Entah sudah berapa kali dan berapa banyak orang mempertanyakan nasib hubungannya dengan Darian.


"Dia mau pindah agama?"

"Di antara kalian siapa yang bakal ngalah?"

"Orang tuanya ngizinin?"


Puncaknya, penuturan ibu yang mencubit hatinya.


"Ndok, Mamak bukannya gak izinin kamu pacaran. Boleh, namanya anak muda kan?" ujarnya dari seberang telepon. Lampung-Semarang. Terdengar helaan napas berat di sana.


"Tapi coba kamu pikirin mateng-mateng lagi sebelum kebablasan. Mumpung masih baru pacaran."


Kanaya meremas ujung bantal kuat-kuat. Batinnya berteriak membantah, "Dua tahun tuh bukan baru, Mak."


"Mumpung masih pacaran. Kalau kalian selesaikan sekarang, gak ada pihak lain yang dirugikan," sambung ibu Kanaya, Lastri namanya.


Kanaya menggigit bibir bawahnya. "Emang gak boleh ya, Mak, pacaran sama yang beda agama?"


"Kalau dari segi agama, pacaran aja gak boleh. Tapi Mamak gak bisa ngekang kamu. Kamu udah dewasa, udah bisa bedain yang bener sama yang salah."


Kanaya bungkam—sepertinya salah bicara.


"Tapi kalau bicara beda agamanya, jelas lebih salah. Sekarang gini..."


Hening. Yang terdengar hanya suara krasak-krusuk di ujung telepon, dan suara kipas angin dari kamar kos Kanaya.

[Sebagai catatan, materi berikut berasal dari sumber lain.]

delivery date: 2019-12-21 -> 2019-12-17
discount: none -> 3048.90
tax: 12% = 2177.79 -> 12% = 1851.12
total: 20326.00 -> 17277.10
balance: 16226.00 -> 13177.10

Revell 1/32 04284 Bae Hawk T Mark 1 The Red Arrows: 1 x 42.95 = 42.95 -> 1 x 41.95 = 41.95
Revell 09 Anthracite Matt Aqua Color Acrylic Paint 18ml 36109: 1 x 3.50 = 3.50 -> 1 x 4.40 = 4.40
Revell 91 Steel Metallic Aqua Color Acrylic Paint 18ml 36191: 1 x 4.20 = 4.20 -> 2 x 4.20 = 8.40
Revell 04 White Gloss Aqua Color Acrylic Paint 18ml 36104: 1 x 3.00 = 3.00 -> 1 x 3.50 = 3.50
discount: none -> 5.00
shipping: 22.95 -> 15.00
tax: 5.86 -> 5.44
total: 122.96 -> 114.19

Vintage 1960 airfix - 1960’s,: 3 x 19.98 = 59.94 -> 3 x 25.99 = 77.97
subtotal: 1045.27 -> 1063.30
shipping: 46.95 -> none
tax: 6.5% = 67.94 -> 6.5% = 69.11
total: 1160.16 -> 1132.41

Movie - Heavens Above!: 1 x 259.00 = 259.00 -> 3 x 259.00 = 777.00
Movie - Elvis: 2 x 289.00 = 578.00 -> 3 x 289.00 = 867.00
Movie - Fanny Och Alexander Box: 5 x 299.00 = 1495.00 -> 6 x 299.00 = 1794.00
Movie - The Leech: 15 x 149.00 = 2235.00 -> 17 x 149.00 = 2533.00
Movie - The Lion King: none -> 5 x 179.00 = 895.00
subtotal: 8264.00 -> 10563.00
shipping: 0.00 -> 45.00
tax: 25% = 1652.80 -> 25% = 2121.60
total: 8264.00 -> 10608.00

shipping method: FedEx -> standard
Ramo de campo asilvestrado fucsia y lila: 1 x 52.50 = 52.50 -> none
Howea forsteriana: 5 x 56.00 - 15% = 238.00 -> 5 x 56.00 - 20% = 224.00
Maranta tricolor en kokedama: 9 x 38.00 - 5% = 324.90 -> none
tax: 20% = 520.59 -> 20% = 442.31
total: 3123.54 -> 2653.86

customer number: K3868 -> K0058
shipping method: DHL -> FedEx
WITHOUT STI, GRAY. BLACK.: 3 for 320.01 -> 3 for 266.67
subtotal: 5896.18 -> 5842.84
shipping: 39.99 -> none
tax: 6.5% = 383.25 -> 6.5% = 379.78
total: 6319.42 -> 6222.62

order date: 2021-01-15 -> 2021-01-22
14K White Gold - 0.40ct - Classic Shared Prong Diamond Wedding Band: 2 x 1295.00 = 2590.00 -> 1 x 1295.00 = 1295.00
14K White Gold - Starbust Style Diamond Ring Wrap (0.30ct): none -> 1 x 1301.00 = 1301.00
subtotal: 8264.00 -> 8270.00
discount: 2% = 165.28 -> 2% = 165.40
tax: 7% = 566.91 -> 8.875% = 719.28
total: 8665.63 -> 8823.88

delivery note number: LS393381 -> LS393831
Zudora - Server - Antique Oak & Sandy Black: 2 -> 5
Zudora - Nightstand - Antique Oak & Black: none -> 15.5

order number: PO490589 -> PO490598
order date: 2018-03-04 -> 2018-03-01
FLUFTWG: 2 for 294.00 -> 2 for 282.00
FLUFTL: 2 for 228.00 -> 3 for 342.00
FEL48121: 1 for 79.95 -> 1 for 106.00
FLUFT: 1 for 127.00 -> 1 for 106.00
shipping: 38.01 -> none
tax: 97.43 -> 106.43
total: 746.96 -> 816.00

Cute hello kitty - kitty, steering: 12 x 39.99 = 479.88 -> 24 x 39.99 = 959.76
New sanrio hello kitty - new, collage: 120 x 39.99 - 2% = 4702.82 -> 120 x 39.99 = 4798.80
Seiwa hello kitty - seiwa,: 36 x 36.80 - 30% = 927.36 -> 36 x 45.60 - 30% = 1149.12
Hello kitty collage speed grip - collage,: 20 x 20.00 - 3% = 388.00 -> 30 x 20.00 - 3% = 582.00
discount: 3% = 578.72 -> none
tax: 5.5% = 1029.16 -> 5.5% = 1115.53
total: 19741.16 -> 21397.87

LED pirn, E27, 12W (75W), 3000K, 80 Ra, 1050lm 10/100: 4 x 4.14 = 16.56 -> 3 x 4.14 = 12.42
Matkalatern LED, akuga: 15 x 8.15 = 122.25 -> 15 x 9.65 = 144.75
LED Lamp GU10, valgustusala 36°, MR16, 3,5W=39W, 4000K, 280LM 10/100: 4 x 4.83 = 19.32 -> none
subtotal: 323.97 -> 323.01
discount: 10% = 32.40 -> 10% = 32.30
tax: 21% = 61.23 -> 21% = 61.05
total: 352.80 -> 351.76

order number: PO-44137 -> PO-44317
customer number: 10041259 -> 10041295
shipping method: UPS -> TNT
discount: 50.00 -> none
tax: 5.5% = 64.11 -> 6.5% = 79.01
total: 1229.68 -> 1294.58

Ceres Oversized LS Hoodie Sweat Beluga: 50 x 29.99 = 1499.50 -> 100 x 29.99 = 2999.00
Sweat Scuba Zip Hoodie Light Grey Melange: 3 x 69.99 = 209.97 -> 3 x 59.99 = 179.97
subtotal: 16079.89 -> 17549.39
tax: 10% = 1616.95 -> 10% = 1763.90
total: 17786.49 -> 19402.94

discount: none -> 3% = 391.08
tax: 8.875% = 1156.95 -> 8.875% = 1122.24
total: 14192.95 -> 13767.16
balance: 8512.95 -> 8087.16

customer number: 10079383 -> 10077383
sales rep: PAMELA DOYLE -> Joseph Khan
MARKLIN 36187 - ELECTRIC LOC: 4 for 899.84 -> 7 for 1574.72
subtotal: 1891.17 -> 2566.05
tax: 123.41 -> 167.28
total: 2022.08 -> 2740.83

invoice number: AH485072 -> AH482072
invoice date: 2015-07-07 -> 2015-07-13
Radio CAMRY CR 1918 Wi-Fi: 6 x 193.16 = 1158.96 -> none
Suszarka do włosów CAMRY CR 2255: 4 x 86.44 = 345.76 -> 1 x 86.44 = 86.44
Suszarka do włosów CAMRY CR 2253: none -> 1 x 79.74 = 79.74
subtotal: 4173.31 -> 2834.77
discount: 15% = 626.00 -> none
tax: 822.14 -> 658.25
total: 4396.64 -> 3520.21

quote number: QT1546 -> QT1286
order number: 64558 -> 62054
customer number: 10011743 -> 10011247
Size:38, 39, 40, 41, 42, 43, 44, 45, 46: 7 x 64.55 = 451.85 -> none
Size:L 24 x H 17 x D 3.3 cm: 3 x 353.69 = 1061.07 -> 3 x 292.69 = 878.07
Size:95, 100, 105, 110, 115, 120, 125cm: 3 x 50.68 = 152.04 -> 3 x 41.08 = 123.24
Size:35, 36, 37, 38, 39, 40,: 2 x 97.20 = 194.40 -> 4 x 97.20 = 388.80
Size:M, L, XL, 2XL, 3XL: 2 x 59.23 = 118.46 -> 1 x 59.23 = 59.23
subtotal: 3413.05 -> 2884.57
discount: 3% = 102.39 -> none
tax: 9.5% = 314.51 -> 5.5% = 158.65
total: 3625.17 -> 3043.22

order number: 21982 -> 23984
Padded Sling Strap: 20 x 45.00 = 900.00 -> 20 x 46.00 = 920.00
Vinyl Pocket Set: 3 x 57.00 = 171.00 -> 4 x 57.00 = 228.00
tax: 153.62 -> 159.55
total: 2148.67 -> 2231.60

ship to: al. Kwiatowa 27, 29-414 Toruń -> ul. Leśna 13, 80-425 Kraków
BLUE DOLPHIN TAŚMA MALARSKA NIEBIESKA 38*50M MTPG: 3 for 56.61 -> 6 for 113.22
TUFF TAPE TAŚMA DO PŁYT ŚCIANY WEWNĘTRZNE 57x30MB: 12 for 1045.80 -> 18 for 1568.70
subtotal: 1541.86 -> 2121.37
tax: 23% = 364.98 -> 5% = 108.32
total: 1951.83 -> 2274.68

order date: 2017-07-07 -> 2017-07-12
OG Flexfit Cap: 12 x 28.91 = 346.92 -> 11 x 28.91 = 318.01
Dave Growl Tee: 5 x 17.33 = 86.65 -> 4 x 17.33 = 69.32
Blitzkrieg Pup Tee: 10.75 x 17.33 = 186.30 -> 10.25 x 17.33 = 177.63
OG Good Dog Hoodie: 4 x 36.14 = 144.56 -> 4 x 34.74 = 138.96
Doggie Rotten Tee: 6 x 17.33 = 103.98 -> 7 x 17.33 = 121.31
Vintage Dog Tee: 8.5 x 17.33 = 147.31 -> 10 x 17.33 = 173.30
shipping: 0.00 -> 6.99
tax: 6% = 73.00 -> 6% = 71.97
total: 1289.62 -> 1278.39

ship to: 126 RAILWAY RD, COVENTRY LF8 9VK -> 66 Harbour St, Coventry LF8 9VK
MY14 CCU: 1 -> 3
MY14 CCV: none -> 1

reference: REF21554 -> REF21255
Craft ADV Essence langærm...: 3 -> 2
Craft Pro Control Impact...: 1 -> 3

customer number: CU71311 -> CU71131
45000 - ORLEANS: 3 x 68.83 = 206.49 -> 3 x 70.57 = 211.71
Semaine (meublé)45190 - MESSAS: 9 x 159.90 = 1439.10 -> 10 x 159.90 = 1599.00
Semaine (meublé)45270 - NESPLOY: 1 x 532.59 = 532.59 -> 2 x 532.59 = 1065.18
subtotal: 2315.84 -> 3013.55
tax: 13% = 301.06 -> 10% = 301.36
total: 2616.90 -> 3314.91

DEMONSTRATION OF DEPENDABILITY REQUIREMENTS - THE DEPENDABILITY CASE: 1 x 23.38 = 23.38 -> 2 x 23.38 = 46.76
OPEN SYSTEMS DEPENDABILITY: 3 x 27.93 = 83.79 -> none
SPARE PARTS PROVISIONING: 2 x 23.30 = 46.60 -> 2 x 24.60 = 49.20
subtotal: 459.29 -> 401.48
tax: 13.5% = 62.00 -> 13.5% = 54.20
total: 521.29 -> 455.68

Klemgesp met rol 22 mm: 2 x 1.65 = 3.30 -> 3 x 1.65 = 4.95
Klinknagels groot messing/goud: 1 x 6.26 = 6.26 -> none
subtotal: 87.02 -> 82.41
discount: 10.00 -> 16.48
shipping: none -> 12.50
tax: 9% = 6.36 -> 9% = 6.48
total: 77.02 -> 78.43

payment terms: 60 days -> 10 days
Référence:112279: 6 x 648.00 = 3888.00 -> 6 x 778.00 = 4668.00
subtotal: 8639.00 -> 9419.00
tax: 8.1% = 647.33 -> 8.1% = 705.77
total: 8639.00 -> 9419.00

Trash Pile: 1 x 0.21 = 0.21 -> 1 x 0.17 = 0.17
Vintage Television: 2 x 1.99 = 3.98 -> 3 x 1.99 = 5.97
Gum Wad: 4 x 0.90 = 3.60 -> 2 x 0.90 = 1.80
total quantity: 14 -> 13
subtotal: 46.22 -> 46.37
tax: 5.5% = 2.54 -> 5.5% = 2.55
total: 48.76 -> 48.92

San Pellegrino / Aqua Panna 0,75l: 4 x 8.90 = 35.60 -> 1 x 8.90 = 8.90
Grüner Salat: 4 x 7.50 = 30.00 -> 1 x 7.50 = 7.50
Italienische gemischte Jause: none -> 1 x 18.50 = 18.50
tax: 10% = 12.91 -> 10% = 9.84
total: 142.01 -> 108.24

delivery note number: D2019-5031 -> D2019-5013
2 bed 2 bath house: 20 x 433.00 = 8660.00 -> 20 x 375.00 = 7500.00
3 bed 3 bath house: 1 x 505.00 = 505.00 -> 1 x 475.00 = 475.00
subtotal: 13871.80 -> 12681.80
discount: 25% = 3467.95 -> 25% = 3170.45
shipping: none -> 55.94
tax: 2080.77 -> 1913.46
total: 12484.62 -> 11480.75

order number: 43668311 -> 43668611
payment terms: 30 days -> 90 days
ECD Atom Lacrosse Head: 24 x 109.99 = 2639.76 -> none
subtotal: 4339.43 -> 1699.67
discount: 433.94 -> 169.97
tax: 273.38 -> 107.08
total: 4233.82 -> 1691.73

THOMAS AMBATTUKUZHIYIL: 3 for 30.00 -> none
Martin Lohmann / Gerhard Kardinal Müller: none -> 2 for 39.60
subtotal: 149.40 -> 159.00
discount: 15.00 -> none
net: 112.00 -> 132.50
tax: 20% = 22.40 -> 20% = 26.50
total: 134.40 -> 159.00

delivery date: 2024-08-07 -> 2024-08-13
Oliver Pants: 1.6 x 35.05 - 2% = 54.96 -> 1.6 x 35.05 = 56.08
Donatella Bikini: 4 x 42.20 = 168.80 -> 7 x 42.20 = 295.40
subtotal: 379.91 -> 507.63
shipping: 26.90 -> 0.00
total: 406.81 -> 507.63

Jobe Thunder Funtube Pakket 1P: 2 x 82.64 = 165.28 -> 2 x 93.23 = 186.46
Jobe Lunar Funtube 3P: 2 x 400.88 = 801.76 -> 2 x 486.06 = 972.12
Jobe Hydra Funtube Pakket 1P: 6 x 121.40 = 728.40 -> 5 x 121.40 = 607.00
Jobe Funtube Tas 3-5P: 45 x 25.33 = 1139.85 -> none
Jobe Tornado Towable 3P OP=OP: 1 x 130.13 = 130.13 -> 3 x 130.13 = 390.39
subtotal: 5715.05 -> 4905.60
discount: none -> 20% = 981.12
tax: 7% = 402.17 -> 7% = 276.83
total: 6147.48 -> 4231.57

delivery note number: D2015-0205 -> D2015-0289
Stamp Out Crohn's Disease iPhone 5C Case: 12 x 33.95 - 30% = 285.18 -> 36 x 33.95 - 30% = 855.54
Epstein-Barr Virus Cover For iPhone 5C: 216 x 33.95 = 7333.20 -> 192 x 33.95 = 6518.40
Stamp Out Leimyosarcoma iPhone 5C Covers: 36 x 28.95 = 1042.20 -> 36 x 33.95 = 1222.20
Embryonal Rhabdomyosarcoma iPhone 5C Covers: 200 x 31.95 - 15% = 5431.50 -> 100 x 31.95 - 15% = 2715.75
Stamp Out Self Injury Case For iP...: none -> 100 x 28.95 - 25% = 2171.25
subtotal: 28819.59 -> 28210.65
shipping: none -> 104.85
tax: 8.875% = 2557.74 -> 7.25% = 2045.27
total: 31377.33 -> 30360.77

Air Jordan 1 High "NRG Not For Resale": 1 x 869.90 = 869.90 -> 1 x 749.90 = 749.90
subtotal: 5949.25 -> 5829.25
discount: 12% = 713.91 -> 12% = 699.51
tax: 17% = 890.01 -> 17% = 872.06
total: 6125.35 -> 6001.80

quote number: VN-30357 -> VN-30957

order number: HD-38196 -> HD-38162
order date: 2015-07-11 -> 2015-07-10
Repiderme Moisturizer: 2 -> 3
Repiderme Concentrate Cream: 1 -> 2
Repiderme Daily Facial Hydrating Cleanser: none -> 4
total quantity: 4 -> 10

"Masak iya, ndok. Kamu tega ambil seorang anak dari orang tuanya, sama ambil hamba dari Tuhannya."


Kanaya berpikir. Mematung. "Maksudnya?" tanya hatinya.


Entah seperti bisa menebak, Ibu Lastri tiba-tiba menjelaskan. "Apa gak kaya kamu ngambil dia dari ibunya sama Tuhannya kalau sampe dia pindah agama."


DEG! Jantung Kanaya berdemo hebat. Dia terpaku, wajahnya mendadak pucat.


"Ibu jelas gak rela kalau dia ambil kamu dari Allah." Ada nada kepiluan yang terdengar dari kalimat itu. Kanaya tidak tahu persis, tapi itu berhasil menyayat relung hatinya.


"Pikirin baik-baik, ndok. Bapak udah mulai bahas. Kamu tau bapakmu sebenarnya belum izinin anaknya pacaran kan? Gak pernah mau ngurus, walaupun katanya ngebolehin."


Benar, ayah Kanaya itu tipe yang protektif, tapi juga tidak mau terlalu mengekang.


"Bapak udah bahas tandanya bapak mulai khawatir."


Hanya sampai di situ telepon mereka. Kanaya mengurung diri 24 jam penuh setelah telepon singkat dengan ibunya itu.


"Jadi, ibumu langsung yang ngingetin kamu soal tembok kalian itu?" Dokter Haikal bertanya, kembali ke masa kini.


Kanaya mengangguk lambat.


"Terus berapa hari kamu mikir semua itu sampai akhirnya kalian putus?" tanya pria itu lagi.


"Dua hari."


"Dia langsung setuju?"


Kanaya mengangguk lagi.


Dokter Haikal geleng-geleng—tidak percaya.


"Ya gimana, Dok. Alasan itu klasik, tapi fakta kan?"